If the end was before the last element, how would you insert() at the true end?!

如果结束在最后一个元素之前,那么如何在真正的结束处插入()?

#5


22  

The iterator idiom of half-closed ranges [begin(), end()) is originally based on pointer arithmetic for plain arrays. In that mode of operation, you would have functions that were passed an array and a size.

半闭范围[begin(), end())]的迭代器习惯用法最初是基于普通数组的指针算法。在这种操作模式下,您将拥有传递数组和大小的函数。

void func(int* array, size_t size)

Converting to half-closed ranges [begin, end) is very simple when you have that information:

转换到半闭合范围[开始,结束]是非常简单的,当你有那个信息:

int* begin;
int* end = array + size;

for (int* it = begin; it < end; ++it) { ... }

To work with fully-closed ranges, it's harder:

要在完全闭合的范围内工作,就更难了:

int* begin;
int* end = array + size - 1;

for (int* it = begin; it <= end; ++it) { ... }

Since pointers to arrays are iterators in C++ (and the syntax was designed to allow this), it's much easier to call std::find(array, array + size, some_value) than it is to call std::find(array, array + size - 1, some_value).

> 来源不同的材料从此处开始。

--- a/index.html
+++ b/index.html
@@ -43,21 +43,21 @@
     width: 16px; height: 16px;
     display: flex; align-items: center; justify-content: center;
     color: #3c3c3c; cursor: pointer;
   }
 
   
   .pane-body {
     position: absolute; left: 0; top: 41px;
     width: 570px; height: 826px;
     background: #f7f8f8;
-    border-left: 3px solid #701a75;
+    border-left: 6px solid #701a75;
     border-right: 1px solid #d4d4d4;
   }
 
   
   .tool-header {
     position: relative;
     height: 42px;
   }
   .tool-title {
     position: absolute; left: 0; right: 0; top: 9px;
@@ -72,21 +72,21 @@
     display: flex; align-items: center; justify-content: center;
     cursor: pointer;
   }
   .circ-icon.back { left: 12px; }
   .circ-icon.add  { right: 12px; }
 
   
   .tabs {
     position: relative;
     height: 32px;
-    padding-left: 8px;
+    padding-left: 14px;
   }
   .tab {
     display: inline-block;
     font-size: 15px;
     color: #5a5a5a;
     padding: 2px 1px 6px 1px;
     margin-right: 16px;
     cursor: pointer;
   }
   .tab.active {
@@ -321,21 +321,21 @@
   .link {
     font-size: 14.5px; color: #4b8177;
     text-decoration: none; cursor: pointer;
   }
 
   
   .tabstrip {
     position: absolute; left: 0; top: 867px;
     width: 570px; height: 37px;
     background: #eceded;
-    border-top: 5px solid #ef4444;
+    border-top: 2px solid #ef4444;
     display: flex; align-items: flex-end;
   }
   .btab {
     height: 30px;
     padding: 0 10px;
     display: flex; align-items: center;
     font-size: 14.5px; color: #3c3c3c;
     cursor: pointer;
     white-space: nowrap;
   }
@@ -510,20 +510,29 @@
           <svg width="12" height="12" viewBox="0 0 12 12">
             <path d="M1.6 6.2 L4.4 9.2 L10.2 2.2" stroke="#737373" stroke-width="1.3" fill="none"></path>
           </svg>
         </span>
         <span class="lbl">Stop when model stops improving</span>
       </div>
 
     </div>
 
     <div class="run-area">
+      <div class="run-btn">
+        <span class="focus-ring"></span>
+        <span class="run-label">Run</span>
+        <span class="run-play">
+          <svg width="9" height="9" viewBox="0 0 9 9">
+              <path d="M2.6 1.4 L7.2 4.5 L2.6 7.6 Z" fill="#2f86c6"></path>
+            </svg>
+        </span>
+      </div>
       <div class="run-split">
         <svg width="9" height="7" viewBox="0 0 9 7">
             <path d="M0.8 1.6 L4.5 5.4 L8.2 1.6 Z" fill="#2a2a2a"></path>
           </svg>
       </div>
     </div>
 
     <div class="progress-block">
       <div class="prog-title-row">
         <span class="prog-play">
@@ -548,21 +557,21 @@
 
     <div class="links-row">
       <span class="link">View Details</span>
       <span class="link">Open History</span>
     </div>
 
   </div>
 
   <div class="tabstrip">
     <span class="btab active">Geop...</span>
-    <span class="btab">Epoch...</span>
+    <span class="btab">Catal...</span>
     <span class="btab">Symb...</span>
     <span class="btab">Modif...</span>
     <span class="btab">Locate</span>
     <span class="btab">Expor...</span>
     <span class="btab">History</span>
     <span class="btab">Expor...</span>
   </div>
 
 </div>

由于指向数组的指针在c++中是迭代器(语法被设计为允许这样做),所以调用std: find(数组、数组+ size、some_value)要比调用std::find(数组、数组+ size - 1、some_value)容易得多。


Plus, if you work with half-closed ranges, you can use the != operator to check for the end condition, becuase (if your operators are defined correctly) < implies !=.

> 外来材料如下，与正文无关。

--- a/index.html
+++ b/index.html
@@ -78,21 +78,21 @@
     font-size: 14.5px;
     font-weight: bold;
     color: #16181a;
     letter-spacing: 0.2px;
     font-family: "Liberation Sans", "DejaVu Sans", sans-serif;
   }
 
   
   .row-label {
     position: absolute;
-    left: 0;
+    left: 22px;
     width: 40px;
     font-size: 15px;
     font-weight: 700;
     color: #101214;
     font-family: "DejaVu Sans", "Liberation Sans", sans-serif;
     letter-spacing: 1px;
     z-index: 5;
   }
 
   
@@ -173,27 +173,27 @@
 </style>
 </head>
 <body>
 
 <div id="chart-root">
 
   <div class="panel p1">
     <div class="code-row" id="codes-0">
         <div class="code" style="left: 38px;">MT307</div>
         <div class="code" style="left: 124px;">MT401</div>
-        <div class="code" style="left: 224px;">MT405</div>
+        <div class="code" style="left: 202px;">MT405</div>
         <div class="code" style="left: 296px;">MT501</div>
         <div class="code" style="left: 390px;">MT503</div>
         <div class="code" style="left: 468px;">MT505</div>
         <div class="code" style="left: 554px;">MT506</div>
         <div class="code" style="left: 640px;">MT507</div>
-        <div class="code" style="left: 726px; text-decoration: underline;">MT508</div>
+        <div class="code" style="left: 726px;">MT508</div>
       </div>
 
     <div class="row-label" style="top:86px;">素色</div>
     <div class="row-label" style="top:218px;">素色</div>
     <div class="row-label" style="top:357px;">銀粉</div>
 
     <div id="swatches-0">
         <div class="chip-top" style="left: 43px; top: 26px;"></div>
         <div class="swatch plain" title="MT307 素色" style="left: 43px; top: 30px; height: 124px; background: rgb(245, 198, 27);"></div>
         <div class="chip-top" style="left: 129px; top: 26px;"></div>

另外,如果您使用的是半闭范围,您可以使用!=操作符检查结束条件,因为(如果您的操作符定义正确)< implies !=。

for (int* it = begin; it != end; ++ it) { ... }

However there's no easy way to do this with fully-closed ranges. You're stuck with <=.

然而,对于完全闭合的范围来说,要做到这一点并不容易。你坚持< =。

The only kind of iterator that supports < and > operations in C++ are random-access iterators. If you had to write a <= operator for every iterator class in C++, you'd have to make all of your iterators fully comparable, and you'd fewer choices for creating less capable iterators (such as the bidirectional iterators on std::list, or the input iterators that operate on iostreams) if C++ used fully-closed ranges.

在c++中,唯一支持 <和> 操作的迭代器是随机访问迭代器。如果你有写< =操作符为每个迭代器类在c++中,你必须使你所有的迭代器完全可比,你会选择用于创建更少少迭代器(如双向迭代器在std::列表,或输入迭代器操作iostream)如果使用c++完全关闭。

#6


8  

With the end() pointing one past the end, it is easy to iterate a collection with a for loop:

用end()指向结束后的一个,很容易使用for循环迭代一个集合:

for (iterator it = collection.begin(); it != collection.end(); it++)
{
    DoStuff(*it);
}

With end() pointing to the last element, a loop would be more complex:

使用end()指向最后一个元素,循环将更加复杂:

iterator it = collection.begin();
while (!collection.empty())
{
    DoStuff(*it);

    if (it == collection.end())
        break;

    it++;
}

#7


0  

  1. If a container is empty, begin() == end().
  2. 如果容器是空的,那么begin() = end()。
  3. C++ Programmers tend to use != instead of < (less than) in loop conditions, therefore having end() pointing to a position one off-the-end is convenient.
  4. c++程序员倾向于在循环条件下使用!=而不是<(小于),因此有end()指向一个现成的位置是很方便的。